▶ **Work required**
Copy the data that follows, character for character, minus the pictures.

Dataset excerpts
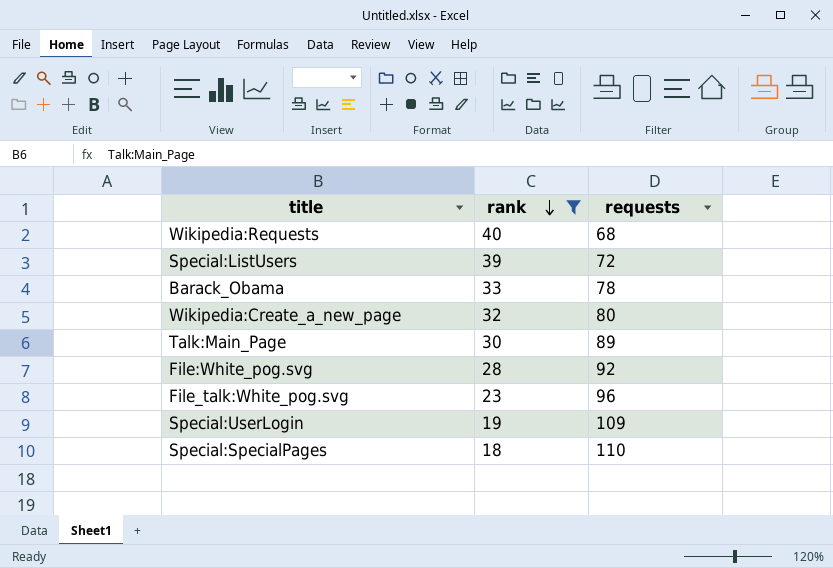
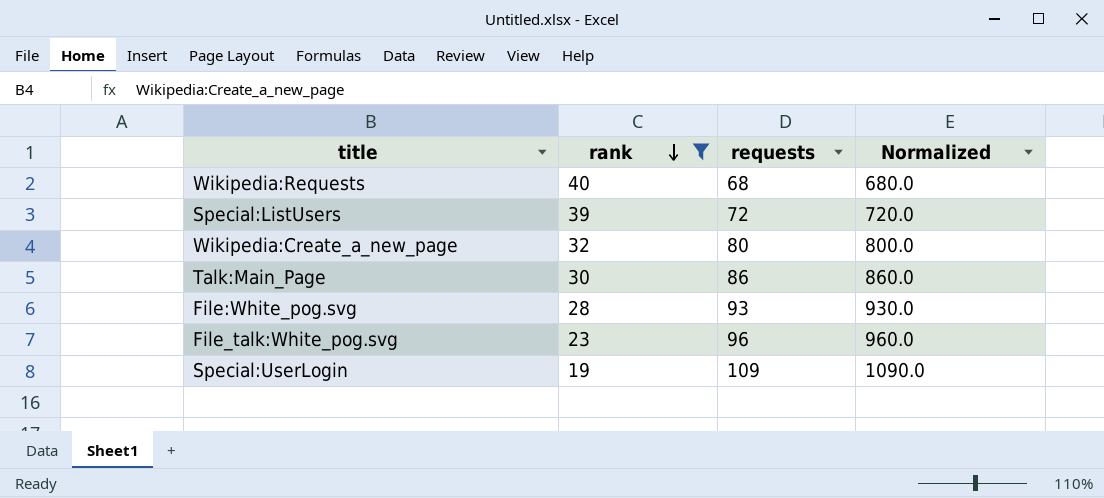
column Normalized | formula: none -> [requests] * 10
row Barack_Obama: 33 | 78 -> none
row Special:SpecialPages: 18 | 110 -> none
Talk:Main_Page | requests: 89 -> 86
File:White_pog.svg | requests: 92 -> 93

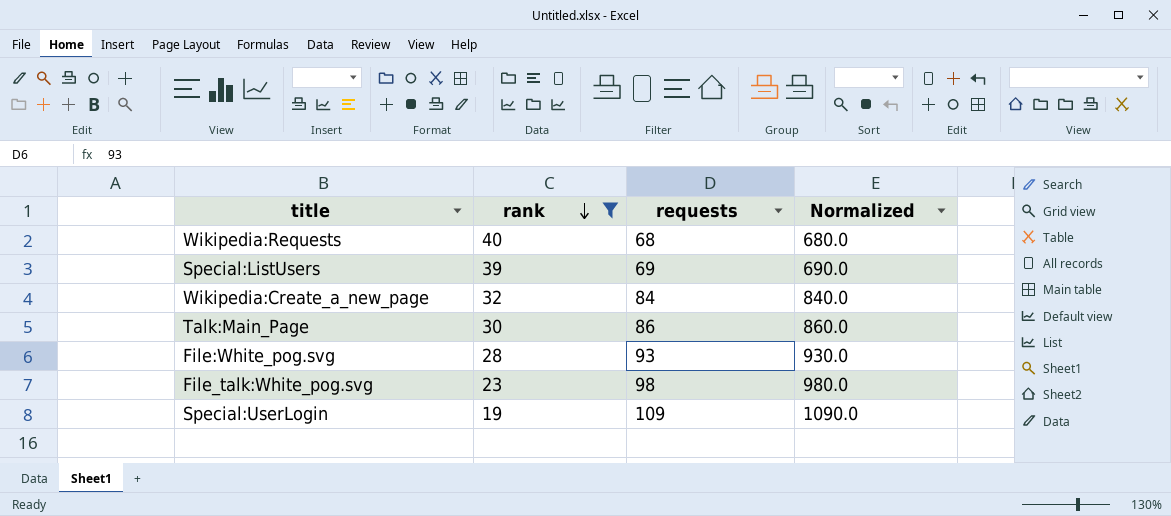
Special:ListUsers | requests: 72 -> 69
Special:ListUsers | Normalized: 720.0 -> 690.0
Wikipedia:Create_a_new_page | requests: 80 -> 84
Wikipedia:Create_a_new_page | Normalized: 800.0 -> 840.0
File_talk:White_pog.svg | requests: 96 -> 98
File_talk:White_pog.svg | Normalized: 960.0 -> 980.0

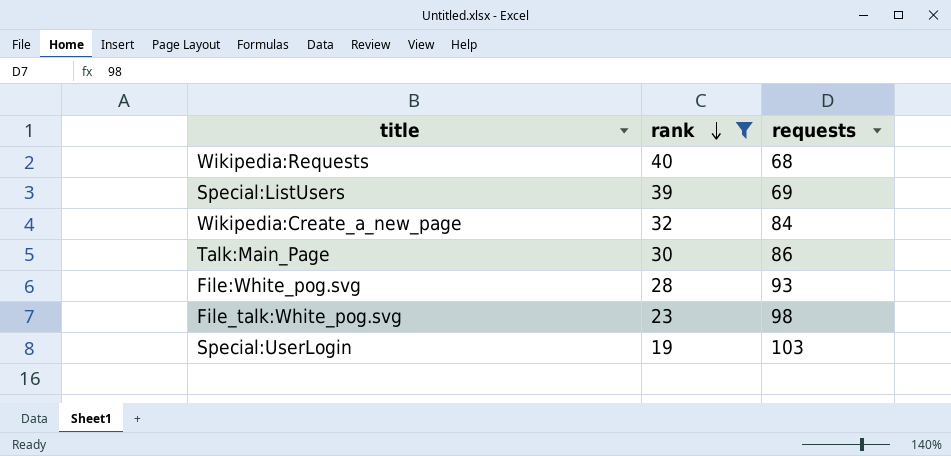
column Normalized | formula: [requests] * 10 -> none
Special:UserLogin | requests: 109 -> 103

▶ **Answer to the exercise**
column Normalized | formula: none -> [requests] * 10
row Barack_Obama: 33 | 78 -> none
row Special:SpecialPages: 18 | 110 -> none
Talk:Main_Page | requests: 89 -> 86
File:White_pog.svg | requests: 92 -> 93

Special:ListUsers | requests: 72 -> 69
Special:ListUsers | Normalized: 720.0 -> 690.0
Wikipedia:Create_a_new_page | requests: 80 -> 84
Wikipedia:Create_a_new_page | Normalized: 800.0 -> 840.0
File_talk:White_pog.svg | requests: 96 -> 98
File_talk:White_pog.svg | Normalized: 960.0 -> 980.0

column Normalized | formula: [requests] * 10 -> none
Special:UserLogin | requests: 109 -> 103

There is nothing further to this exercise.